[Structured diff data]

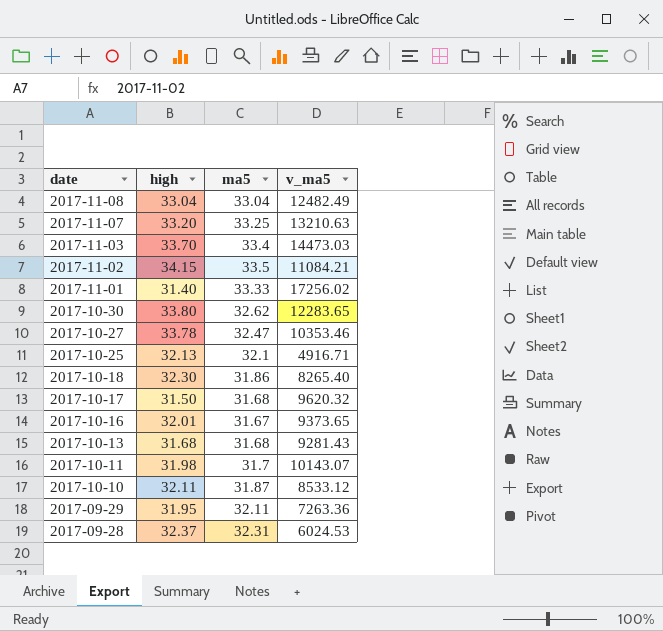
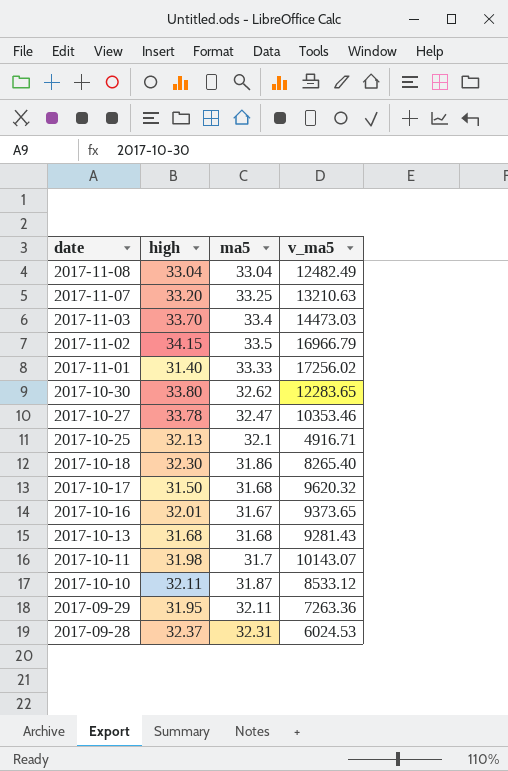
2017-11-02 | v_ma5: 11084.21 -> 16966.79

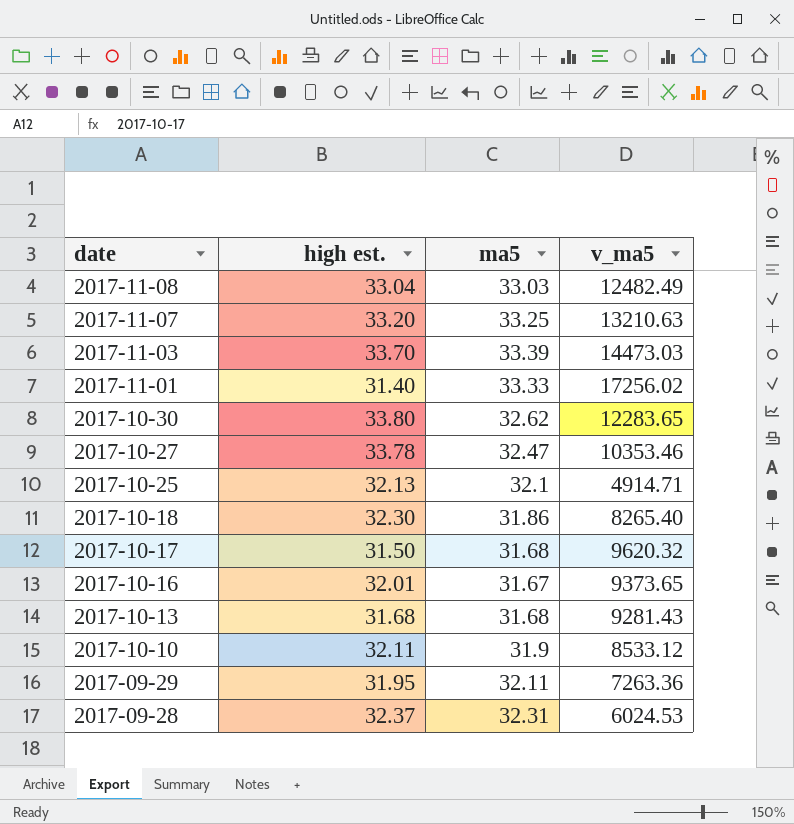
column name: high -> high est.
row 2017-11-02: 34.15 | 33.5 | 16966.79 -> none
row 2017-10-11: 31.98 | 31.7 | 10143.07 -> none
2017-11-08 | ma5: 33.04 -> 33.03
2017-11-03 | ma5: 33.4 -> 33.39
2017-10-25 | v_ma5: 4916.71 -> 4914.71
2017-10-10 | ma5: 31.87 -> 31.9

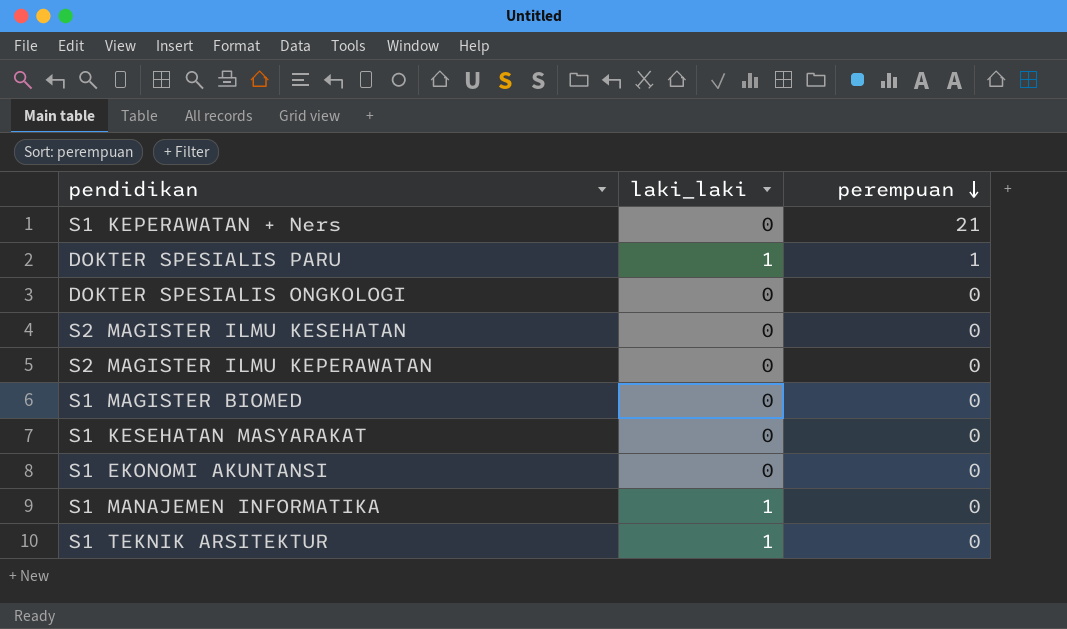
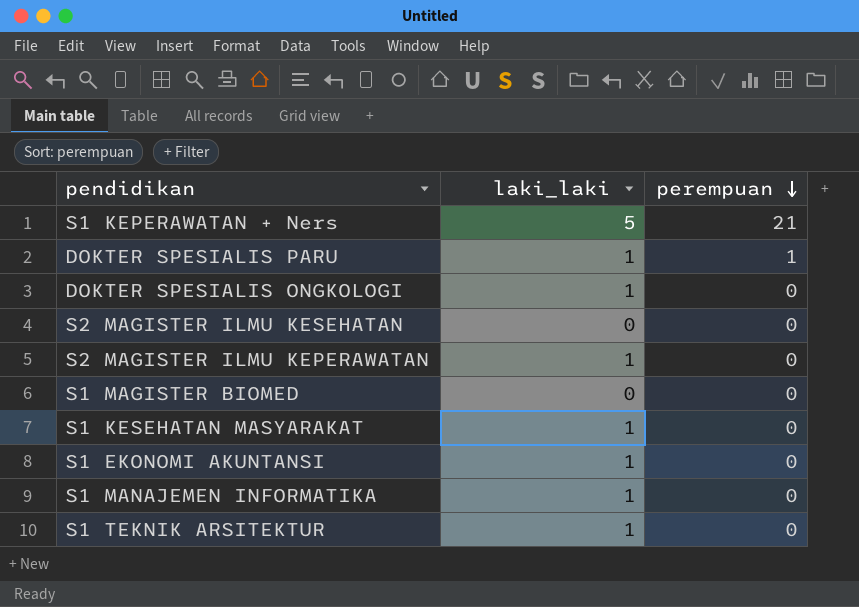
S1 KEPERAWATAN + Ners | laki_laki: 0 -> 5
DOKTER SPESIALIS ONGKOLOGI | laki_laki: 0 -> 1
S2 MAGISTER ILMU KEPERAWATAN | laki_laki: 0 -> 1
S1 KESEHATAN MASYARAKAT | laki_laki: 0 -> 1
S1 EKONOMI AKUNTANSI | laki_laki: 0 -> 1

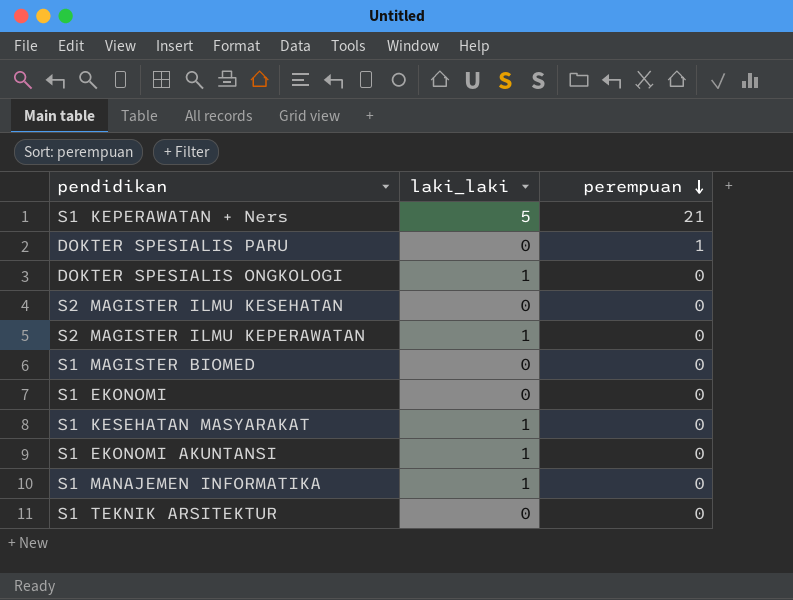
DOKTER SPESIALIS PARU | laki_laki: 1 -> 0
row S1 EKONOMI: none -> 0 | 0
S1 TEKNIK ARSITEKTUR | laki_laki: 1 -> 0

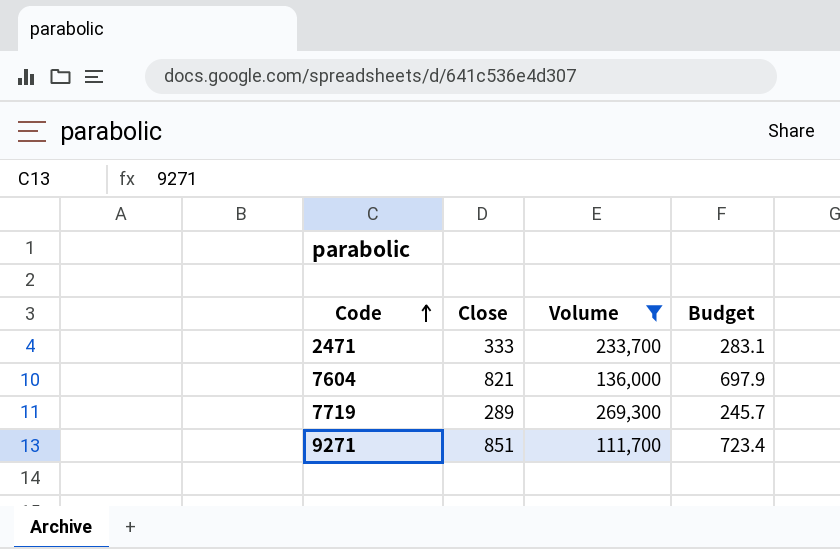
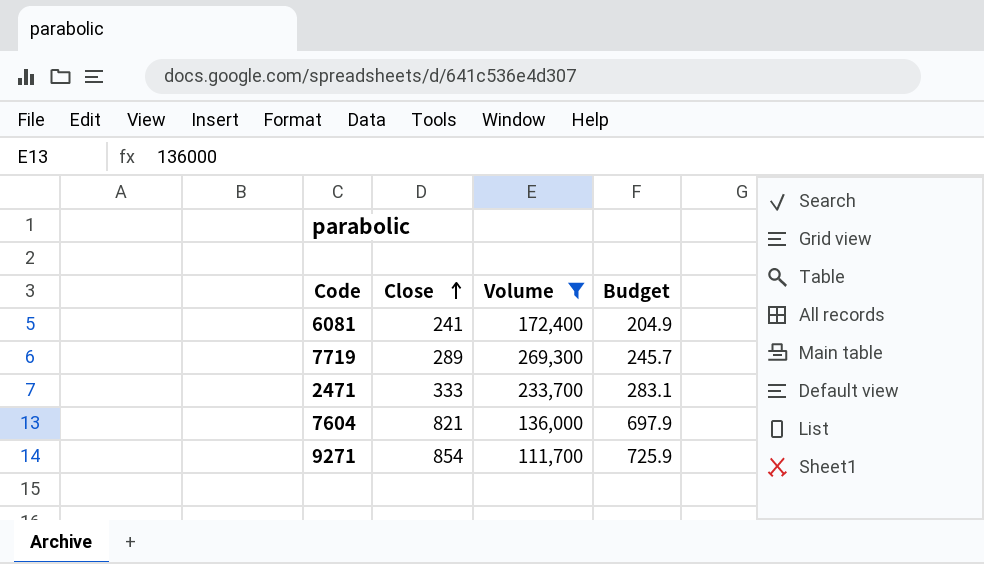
row order: Code ascending -> Close ascending
row 6081: none -> 241 | 172,400 | 204.9
9271 | Close: 851 -> 854
9271 | Budget: 723.4 -> 725.9

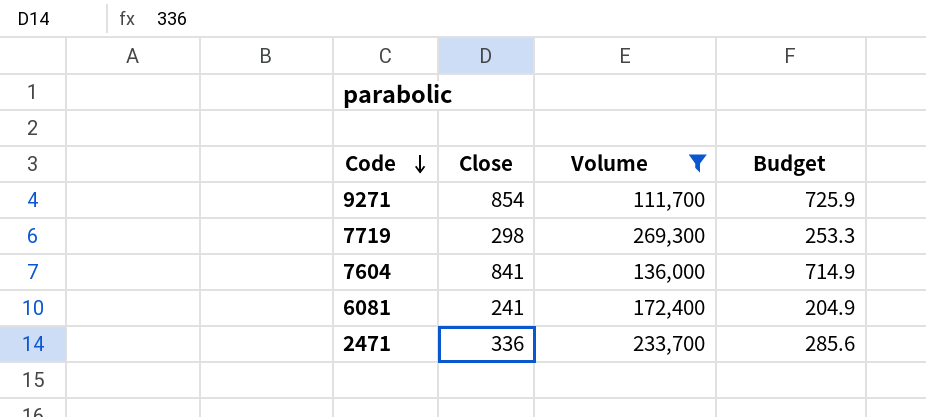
row order: Close ascending -> Code descending
7719 | Close: 289 -> 298
7719 | Budget: 245.7 -> 253.3
7604 | Close: 821 -> 841
7604 | Budget: 697.9 -> 714.9
2471 | Close: 333 -> 336
2471 | Budget: 283.1 -> 285.6

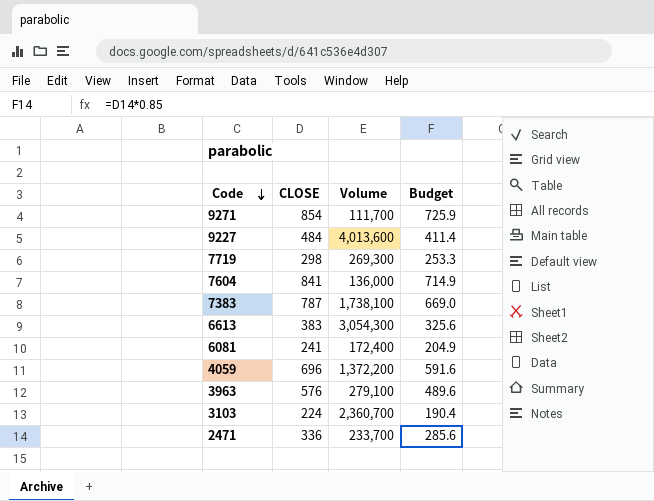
filter: Volume <= 269,300 -> none
column name: Close -> CLOSE

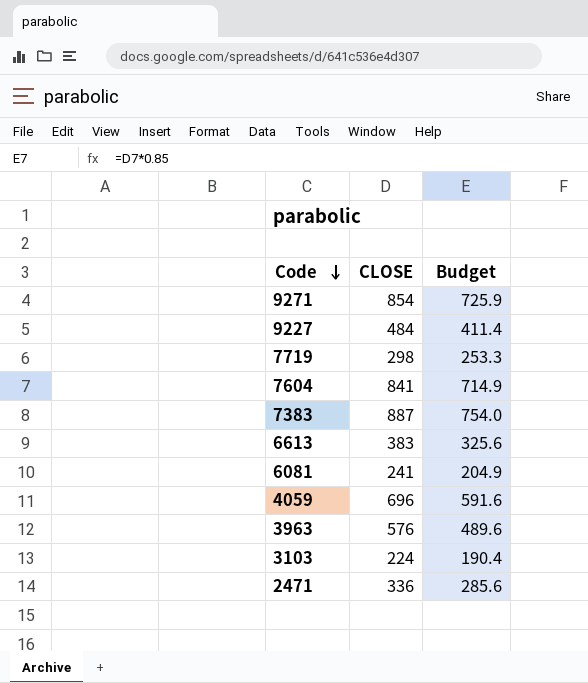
column Volume | position: 3 -> none
7383 | CLOSE: 787 -> 887
7383 | Budget: 669.0 -> 754.0

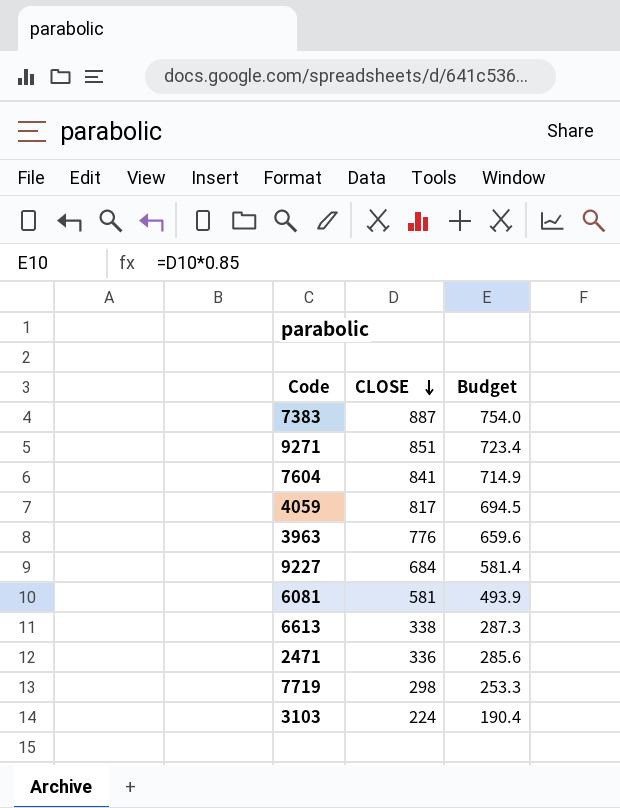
row order: Code descending -> CLOSE descending
9271 | CLOSE: 854 -> 851
9271 | Budget: 725.9 -> 723.4
4059 | CLOSE: 696 -> 817
4059 | Budget: 591.6 -> 694.5
3963 | CLOSE: 576 -> 776
3963 | Budget: 489.6 -> 659.6
9227 | CLOSE: 484 -> 684
9227 | Budget: 411.4 -> 581.4
6081 | CLOSE: 241 -> 581
6081 | Budget: 204.9 -> 493.9
6613 | CLOSE: 383 -> 338
6613 | Budget: 325.6 -> 287.3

> **WHAT NEEDS TO BE DONE**: Retype only the lines above from the one with "column name: high -> high est." through the one with "S1 EKONOMI AKUNTANSI | laki_laki: 0 -> 1", exactly and with both ends. Images stay out.

> **OUTPUT**:
column name: high -> high est.
row 2017-11-02: 34.15 | 33.5 | 16966.79 -> none
row 2017-10-11: 31.98 | 31.7 | 10143.07 -> none
2017-11-08 | ma5: 33.04 -> 33.03
2017-11-03 | ma5: 33.4 -> 33.39
2017-10-25 | v_ma5: 4916.71 -> 4914.71
2017-10-10 | ma5: 31.87 -> 31.9

S1 KEPERAWATAN + Ners | laki_laki: 0 -> 5
DOKTER SPESIALIS ONGKOLOGI | laki_laki: 0 -> 1
S2 MAGISTER ILMU KEPERAWATAN | laki_laki: 0 -> 1
S1 KESEHATAN MASYARAKAT | laki_laki: 0 -> 1
S1 EKONOMI AKUNTANSI | laki_laki: 0 -> 1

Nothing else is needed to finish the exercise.